Various interesting events in this latest episode...

[SPOILERS]

The humming of Ride of the Valkyries, as per the famous scene from Apocalypse Now, was a cute addition to their use of the LSAM as a sort of Huey helicopter in their raid on the drilling site. Lunar water is the new precious natural resource being fought over, like oil.
[/SPOILERS]

I believe the mining site they are contesting is lithium, not water. It is used for battery cells for their lunar base (lunar night being long, energy storage is important although they mention it is nuclear powered so that is sort of incongruous).
Honestly, that doesn't make it LESS ridiculous, IMHO. Do they have a battery factory on the Moon? Those are like the size of an aircraft carrier.

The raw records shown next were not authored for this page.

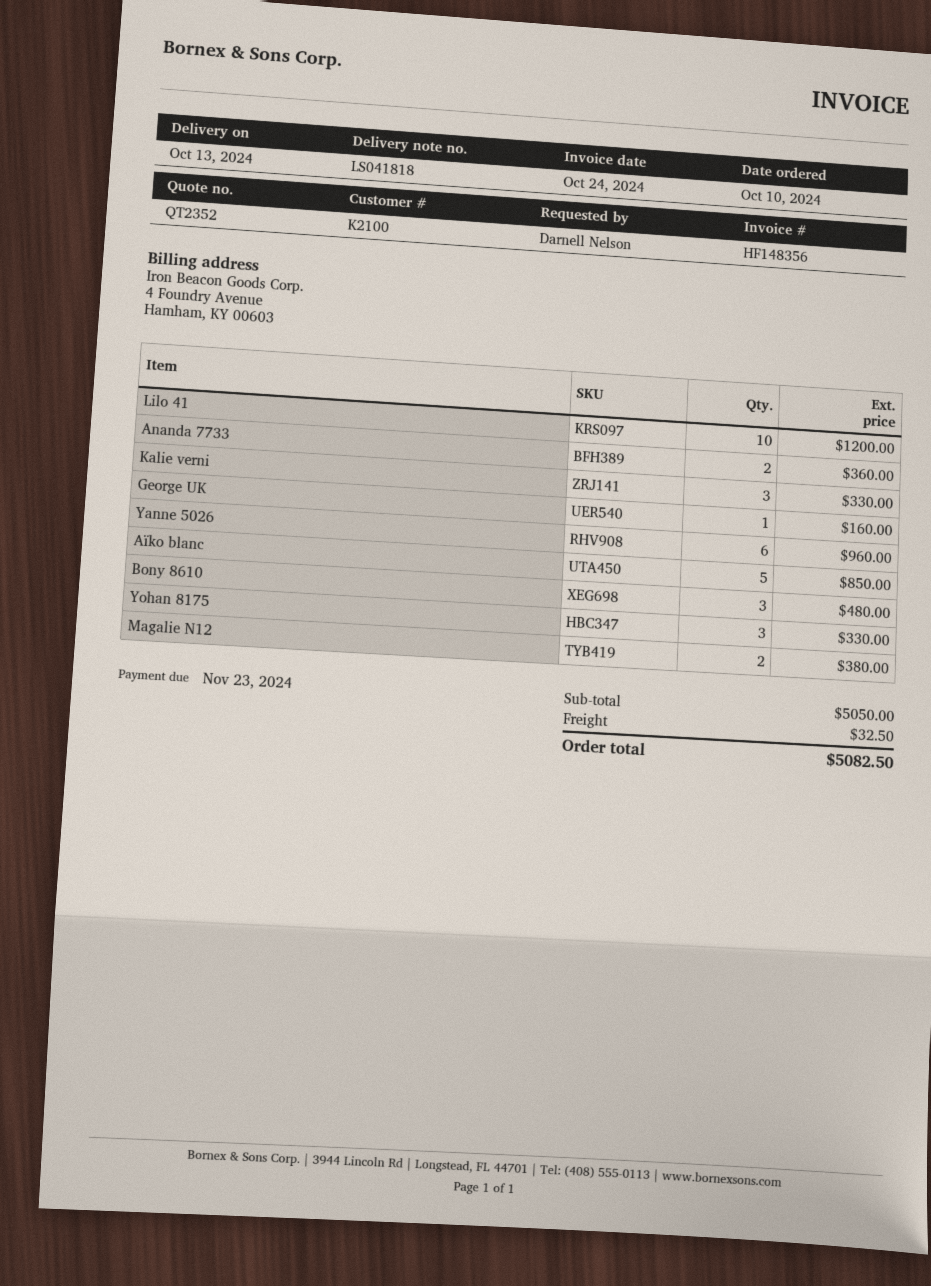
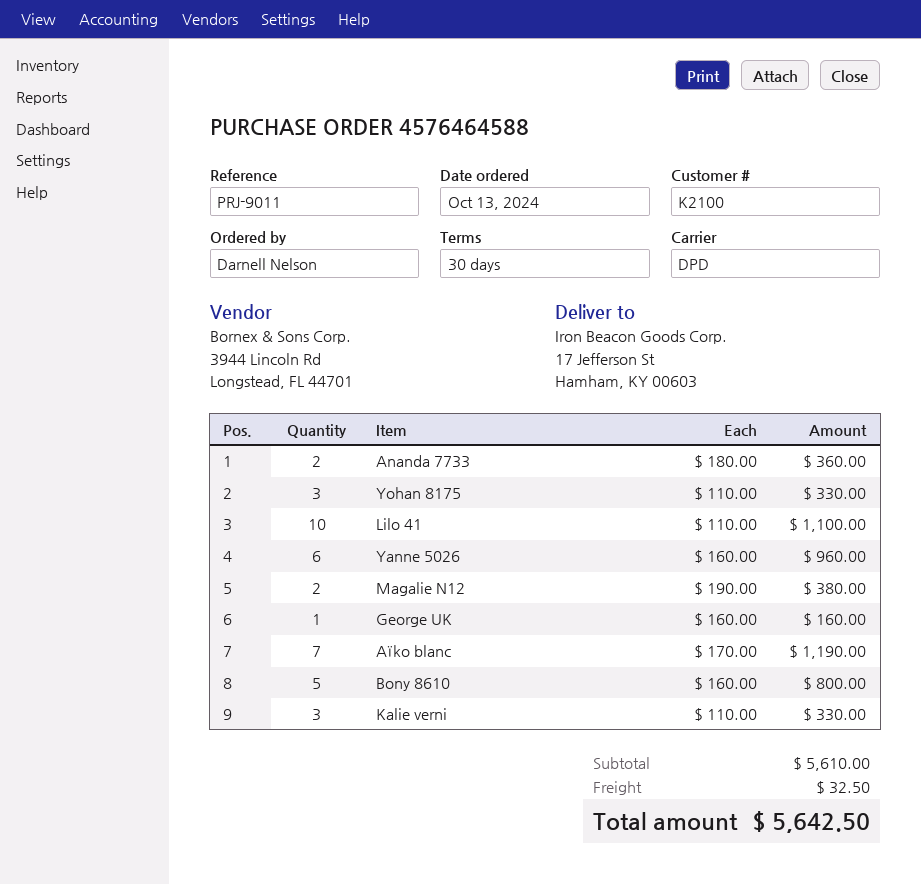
order date: 2024-10-10 -> 2024-10-13
Lilo 41: 10 for 1200.00 -> 10 for 1100.00
Aïko blanc: 5 for 850.00 -> 7 for 1190.00
Bony 8610: 3 for 480.00 -> 5 for 800.00
subtotal: 5050.00 -> 5610.00
total: 5082.50 -> 5642.50

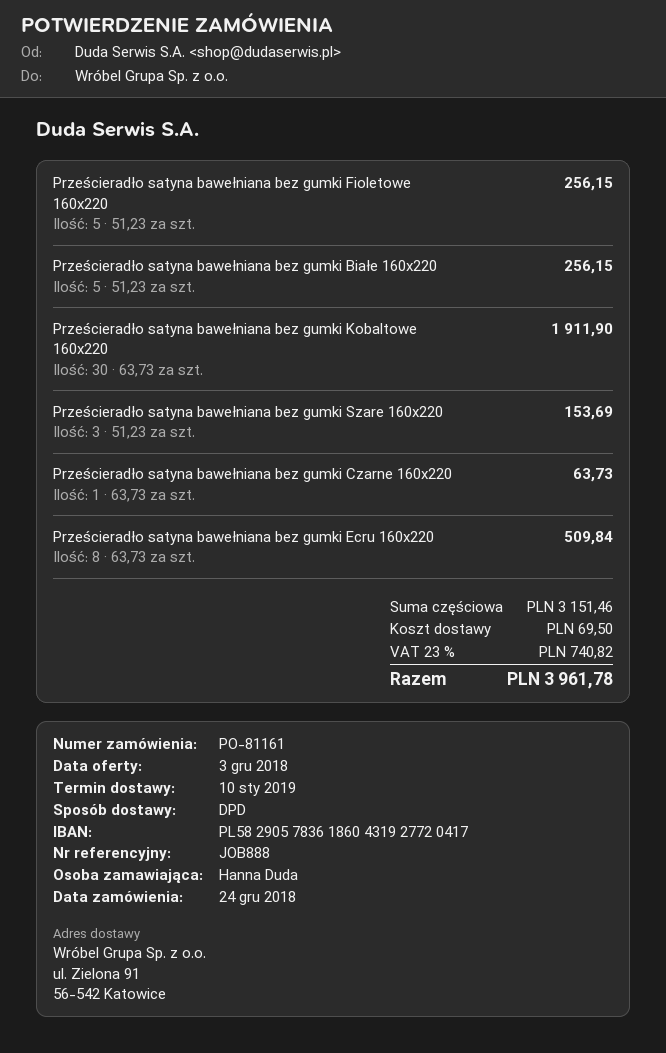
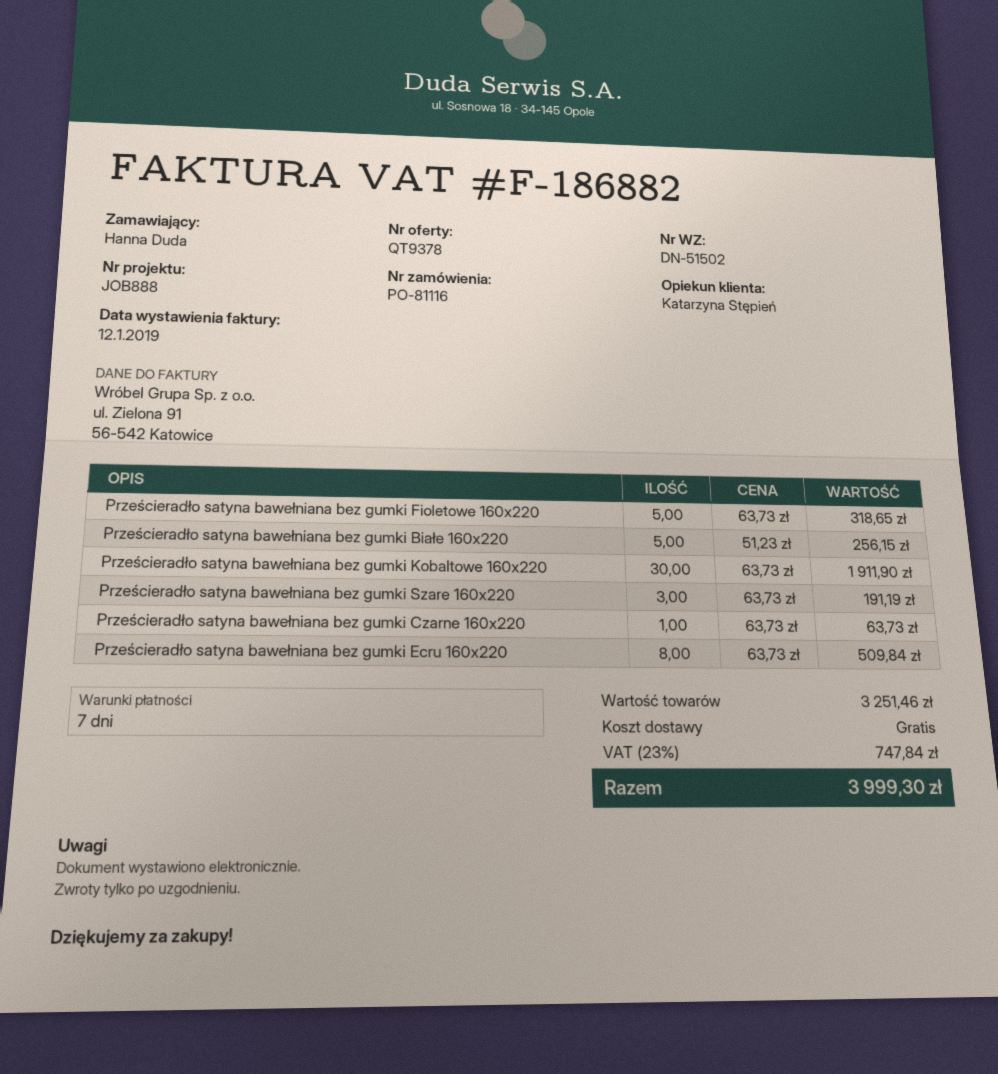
order number: PO-81161 -> PO-81116
Prześcieradło satyna bawełniana bez gumki Fioletowe 160x220: 5 x 51.23 = 256.15 -> 5 x 63.73 = 318.65
Prześcieradło satyna bawełniana bez gumki Szare 160x220: 3 x 51.23 = 153.69 -> 3 x 63.73 = 191.19
subtotal: 3151.46 -> 3251.46
shipping: 69.50 -> 0.00
tax: 23% = 740.82 -> 23% = 747.84
total: 3961.78 -> 3999.30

How could it possibly be worth mining lithium? At least water is pretty easy to process. Lithium is just straining to make lunar exploration into a resource conflict in spite of making absolutely no sense whatsoever (although granted, lots of people today also try to do the whole "lithium is the new oil" bad take today).

But I still love the show, in spite of the silliness of a resource conflict on the Moon. It's not hard to just accept it for what the plot says it is in order to enjoy the show. (I only hope people don't get the wrong idea about lunar exploration or lithium because of this show.)
Chris  Whoever loves correction loves knowledge, but he who hates reproof is stupid.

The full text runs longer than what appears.